* Exercise data:
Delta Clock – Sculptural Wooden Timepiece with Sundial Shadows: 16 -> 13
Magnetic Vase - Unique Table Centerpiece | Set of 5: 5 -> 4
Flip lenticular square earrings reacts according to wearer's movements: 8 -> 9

* * *

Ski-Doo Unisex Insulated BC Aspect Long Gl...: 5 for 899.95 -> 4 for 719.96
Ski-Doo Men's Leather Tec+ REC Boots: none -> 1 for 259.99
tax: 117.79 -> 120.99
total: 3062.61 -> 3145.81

* What is being asked: From the records above, reproduce exactly the lines from the one with "Magnetic Vase - Unique" to the one with "Flip lenticular square", both included, and no others.

* Solution to this task:
Magnetic Vase - Unique Table Centerpiece | Set of 5: 5 -> 4
Flip lenticular square earrings reacts according to wearer's movements: 8 -> 9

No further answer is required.